### Exercise details
Take the material below and reproduce, word for word, only the lines from the line with "Dětské boty Sneakers" through the line with "Flip flops Cool".
--- Raw data Enclosed Below ---
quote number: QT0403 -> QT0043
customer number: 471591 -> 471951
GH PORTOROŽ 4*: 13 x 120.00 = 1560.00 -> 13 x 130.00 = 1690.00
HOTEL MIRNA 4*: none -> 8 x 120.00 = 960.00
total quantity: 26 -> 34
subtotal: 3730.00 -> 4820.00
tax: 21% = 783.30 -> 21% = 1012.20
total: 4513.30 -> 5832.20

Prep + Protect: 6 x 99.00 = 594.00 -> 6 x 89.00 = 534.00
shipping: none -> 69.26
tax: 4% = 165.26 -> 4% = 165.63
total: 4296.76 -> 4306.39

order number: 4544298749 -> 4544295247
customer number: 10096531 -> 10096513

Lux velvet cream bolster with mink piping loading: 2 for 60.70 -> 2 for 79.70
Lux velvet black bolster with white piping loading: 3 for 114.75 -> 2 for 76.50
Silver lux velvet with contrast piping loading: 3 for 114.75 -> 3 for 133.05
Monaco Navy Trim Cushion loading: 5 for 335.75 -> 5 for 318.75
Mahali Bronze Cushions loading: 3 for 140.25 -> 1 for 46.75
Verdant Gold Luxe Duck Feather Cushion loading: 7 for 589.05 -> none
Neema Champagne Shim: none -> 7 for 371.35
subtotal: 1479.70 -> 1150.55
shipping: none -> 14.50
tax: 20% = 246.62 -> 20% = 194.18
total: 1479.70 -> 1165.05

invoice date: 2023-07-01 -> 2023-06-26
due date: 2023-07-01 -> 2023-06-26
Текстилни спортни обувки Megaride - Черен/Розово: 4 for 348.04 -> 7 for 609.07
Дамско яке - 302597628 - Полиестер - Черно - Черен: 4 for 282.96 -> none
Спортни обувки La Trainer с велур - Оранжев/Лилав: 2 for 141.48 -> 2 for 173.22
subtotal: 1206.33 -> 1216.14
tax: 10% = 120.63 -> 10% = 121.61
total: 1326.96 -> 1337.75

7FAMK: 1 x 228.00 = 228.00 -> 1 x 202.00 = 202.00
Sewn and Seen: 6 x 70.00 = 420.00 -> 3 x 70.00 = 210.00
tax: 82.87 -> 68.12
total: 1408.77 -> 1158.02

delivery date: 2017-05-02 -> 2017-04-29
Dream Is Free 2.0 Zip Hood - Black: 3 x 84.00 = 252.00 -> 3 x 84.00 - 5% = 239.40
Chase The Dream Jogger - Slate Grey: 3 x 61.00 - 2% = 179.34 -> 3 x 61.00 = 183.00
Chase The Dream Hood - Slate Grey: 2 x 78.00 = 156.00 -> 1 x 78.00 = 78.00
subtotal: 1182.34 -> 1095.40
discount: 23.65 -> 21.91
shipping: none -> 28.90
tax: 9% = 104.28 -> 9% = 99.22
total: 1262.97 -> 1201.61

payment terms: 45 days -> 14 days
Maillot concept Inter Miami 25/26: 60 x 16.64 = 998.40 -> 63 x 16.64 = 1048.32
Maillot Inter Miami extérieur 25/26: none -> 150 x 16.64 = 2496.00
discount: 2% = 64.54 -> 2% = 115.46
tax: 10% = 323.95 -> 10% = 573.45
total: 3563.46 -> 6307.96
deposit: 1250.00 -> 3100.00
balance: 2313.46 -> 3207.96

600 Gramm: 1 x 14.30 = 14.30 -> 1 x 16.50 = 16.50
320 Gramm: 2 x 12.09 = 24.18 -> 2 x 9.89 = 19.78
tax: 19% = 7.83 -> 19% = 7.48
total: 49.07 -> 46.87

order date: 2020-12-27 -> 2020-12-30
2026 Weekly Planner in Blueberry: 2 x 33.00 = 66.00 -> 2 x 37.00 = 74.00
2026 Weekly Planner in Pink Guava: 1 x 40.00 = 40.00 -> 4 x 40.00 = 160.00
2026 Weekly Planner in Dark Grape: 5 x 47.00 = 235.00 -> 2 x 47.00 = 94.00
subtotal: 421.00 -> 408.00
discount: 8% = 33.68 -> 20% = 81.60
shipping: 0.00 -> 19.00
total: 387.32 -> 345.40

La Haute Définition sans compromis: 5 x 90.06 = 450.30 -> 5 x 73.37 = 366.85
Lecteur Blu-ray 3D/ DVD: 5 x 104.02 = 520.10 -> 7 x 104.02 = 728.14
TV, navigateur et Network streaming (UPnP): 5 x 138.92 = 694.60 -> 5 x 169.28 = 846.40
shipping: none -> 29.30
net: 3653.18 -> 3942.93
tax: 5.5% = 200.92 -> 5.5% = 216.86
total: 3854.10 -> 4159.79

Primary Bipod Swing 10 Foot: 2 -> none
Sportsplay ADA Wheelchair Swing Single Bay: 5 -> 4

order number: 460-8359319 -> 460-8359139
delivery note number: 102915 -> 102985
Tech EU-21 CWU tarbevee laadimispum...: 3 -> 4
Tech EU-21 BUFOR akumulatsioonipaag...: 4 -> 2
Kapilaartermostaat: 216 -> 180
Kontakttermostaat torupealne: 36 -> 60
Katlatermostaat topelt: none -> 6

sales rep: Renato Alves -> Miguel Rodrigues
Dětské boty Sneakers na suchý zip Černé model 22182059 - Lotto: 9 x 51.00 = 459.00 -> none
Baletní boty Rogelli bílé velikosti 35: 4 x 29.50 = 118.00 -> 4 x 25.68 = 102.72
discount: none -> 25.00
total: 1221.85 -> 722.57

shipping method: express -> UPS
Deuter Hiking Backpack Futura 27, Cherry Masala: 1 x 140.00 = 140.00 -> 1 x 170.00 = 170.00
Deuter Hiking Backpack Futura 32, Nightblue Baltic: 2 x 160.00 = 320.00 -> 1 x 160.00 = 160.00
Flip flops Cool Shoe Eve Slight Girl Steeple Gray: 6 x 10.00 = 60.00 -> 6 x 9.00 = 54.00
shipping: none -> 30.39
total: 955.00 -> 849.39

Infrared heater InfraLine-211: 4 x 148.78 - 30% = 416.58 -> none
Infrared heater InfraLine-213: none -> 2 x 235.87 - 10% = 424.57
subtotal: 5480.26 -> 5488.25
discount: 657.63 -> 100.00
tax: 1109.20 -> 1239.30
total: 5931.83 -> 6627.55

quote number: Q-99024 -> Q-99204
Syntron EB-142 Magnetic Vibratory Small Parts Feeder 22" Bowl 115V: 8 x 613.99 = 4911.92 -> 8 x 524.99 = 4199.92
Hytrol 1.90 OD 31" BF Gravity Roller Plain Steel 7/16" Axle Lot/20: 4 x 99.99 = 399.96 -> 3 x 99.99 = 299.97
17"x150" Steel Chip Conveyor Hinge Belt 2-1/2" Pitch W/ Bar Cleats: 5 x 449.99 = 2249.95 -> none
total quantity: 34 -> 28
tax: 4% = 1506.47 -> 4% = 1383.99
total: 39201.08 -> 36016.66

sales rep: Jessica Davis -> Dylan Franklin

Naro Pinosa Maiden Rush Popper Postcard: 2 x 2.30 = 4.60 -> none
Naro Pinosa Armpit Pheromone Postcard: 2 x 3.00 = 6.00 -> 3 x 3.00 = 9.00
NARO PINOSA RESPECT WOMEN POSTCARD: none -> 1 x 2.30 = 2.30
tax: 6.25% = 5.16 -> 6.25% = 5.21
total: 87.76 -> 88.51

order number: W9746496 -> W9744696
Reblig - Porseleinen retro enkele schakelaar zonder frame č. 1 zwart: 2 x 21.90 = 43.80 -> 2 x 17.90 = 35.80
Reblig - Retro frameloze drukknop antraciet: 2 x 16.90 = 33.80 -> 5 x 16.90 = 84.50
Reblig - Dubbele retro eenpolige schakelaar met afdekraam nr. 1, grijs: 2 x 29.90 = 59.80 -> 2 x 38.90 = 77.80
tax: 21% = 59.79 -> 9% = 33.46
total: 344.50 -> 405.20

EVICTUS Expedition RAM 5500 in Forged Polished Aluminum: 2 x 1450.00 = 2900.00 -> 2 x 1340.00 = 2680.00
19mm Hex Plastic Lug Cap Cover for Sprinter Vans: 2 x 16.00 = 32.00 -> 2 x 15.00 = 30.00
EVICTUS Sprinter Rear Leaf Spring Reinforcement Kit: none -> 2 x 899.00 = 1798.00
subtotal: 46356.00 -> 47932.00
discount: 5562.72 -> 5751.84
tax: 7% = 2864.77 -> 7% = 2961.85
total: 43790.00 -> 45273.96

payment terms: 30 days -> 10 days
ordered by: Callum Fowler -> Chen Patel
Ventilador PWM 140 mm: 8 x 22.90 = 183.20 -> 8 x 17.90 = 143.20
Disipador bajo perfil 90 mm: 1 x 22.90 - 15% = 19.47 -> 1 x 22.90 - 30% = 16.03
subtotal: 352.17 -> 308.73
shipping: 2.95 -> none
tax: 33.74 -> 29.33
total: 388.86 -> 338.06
--- End of Enclosed Raw data ---
### Result of the exercise
Dětské boty Sneakers na suchý zip Černé model 22182059 - Lotto: 9 x 51.00 = 459.00 -> none
Baletní boty Rogelli bílé velikosti 35: 4 x 29.50 = 118.00 -> 4 x 25.68 = 102.72
discount: none -> 25.00
total: 1221.85 -> 722.57

shipping method: express -> UPS
Deuter Hiking Backpack Futura 27, Cherry Masala: 1 x 140.00 = 140.00 -> 1 x 170.00 = 170.00
Deuter Hiking Backpack Futura 32, Nightblue Baltic: 2 x 160.00 = 320.00 -> 1 x 160.00 = 160.00
Flip flops Cool Shoe Eve Slight Girl Steeple Gray: 6 x 10.00 = 60.00 -> 6 x 9.00 = 54.00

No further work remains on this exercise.